Severe WAN performance degradation when Fast Ethernet devices are connected to a Gigabit switch and transfer data over LAN (probably present on most OpenWrt versions)

Wait...

I edited my post before the time...and I thought my statement was gonna be factitious...but from your statements (3rd time I've read the wording that made me think), it seems feasible...so I'll put it in question form instead...

Yes/no: Are you under the impression that your download speed in the pic is ~1230.04 Mbps (i.e. 930.04 + 300 == 1230.04)?

Also, I assume the 4K movies are streaming from the same WAN as the speedtest...or are they on the fileserver...or an IPTV network/VLAN?

When a switch has only a 100 Mb link out to a device, but incoming packets for it from a 1000 port are received at a higher data rate than that, there is a problem.

What it should do is drop those packets that can't be down-converted and dispatched immediately because the outgoing port is still busy with the previous packet. TCP logic should eventually cause the source to slow down, and the rest of the network is unaffected.

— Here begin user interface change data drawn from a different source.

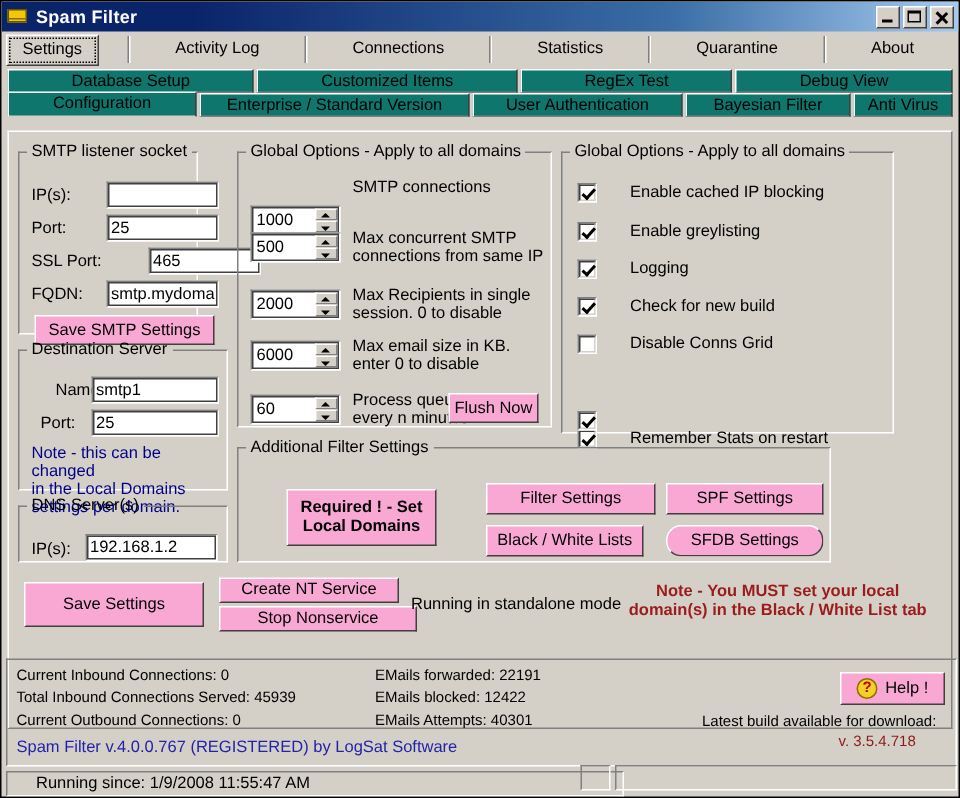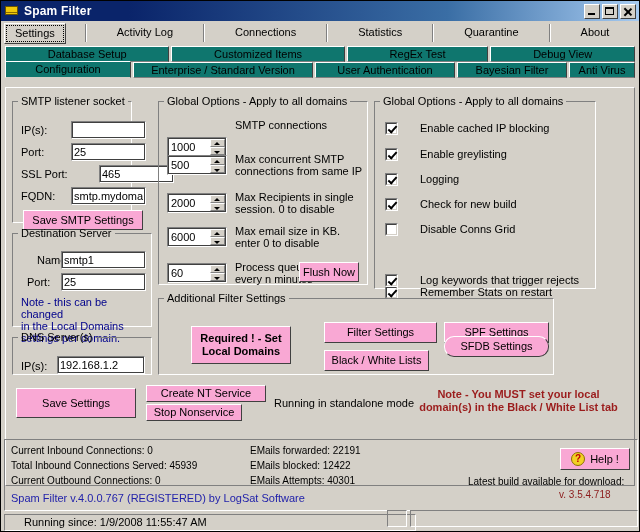--- a/index.html
+++ b/index.html
@@ -552,7 +552,6 @@
       </div>
       <div class="cbrow" style="left:10px; top:166px;">
         <span class="cbox on"></span>
-        <span class="lbl">Log keywords that trigger rejects</span>
       </div>
     </fieldset>
 

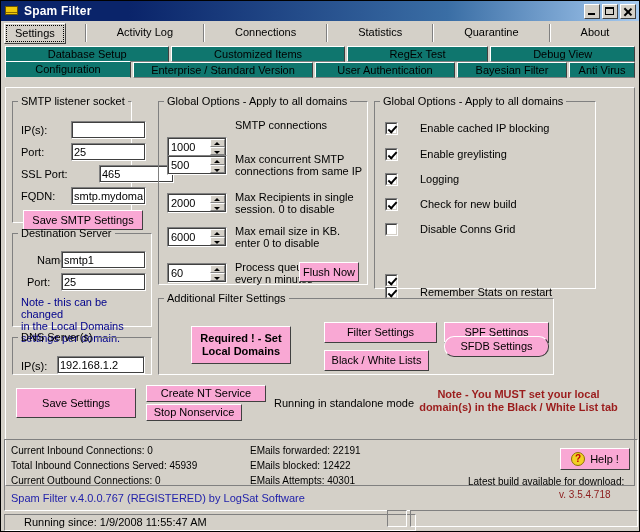--- a/index.html
+++ b/index.html
@@ -564,7 +564,7 @@
       <button class="btn" style="left:165px; top:18px; width:113px; height:21px;">Filter Settings</button>
       <button class="btn" style="left:285px; top:18px; width:105px; height:21px;">SPF Settings</button>
       <button class="btn" style="left:165px; top:46px; width:105px; height:21px;">Black / White Lists</button>
-      <button class="btn" style="left:285px; top:32px; width:105px; height:21px;border-radius:10px;">SFDB Settings</button>
+      <button class="btn" style="left:285px; top:46px; width:105px; height:21px;border-radius:10px;">SFDB Settings</button>
     </fieldset>
 
     <button class="btn" style="left:10px; top:300px; width:120px; height:30px;">Save Settings</button>

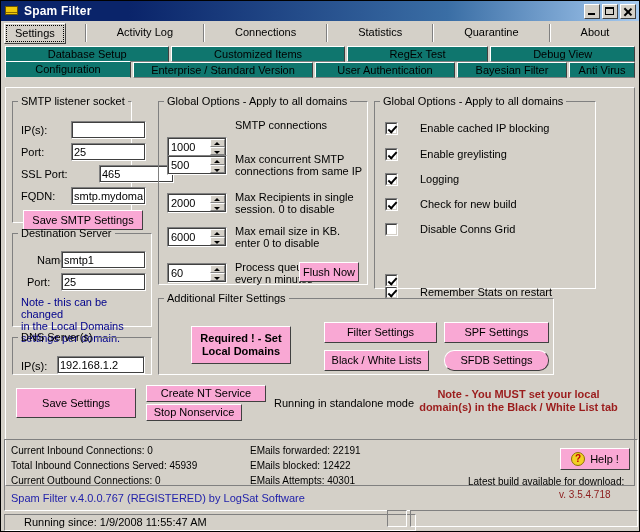--- a/index.html
+++ b/index.html
@@ -569,7 +569,7 @@
 
     <button class="btn" style="left:10px; top:300px; width:120px; height:30px;">Save Settings</button>
     <button class="btn" style="left:140px; top:297px; width:120px; height:17px;">Create NT Service</button>
-    <button class="btn" style="left:140px; top:316px; width:96px; height:17px;">Stop Nonservice</button>
+    <button class="btn" style="left:140px; top:316px; width:132px; height:17px;">Stop Nonservice</button>
     <span class="lbl" style="position:absolute; left:268px; top:309px;">Running in standalone mode</span>
     <div class="note-red-big" style="left:400px; top:300px; width:225px;">
       <div>Note - You MUST set your local</div>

What it actually does is flow-control the device on the 1000 port to stop sending. But there's no provision to say "Don't send any more packets for MAC address X" -- only "Don't send any more packets at all." So all other links from the 1000 device are also interrupted.

3 Likes

Sounds like a reasonable approach to take, when explained like this...

2 Likes

No.
It's written that the movies are streamed from PC file server hence from LAN.

I don't see a logical reason why the Gigabit device while sending data over LAN to another 100Mbps LAN device, is unable to download from WAN at Full Duplex Gigabit speed. Instead it can only download/upload at 20-30Mbps (with huge ping) which is ridiculously slow and it doesn't come close even to the Fast Ethernet era speeds.
It's completely able to do so while sending data to another Gigabit LAN device. Simply said the desktop PC can download from WAN at full 1Gbps speed while sending data at the same time to another Gigabit LAN device at 1Gbps speed. We have Full Duplex Gigabit speed as should be expected.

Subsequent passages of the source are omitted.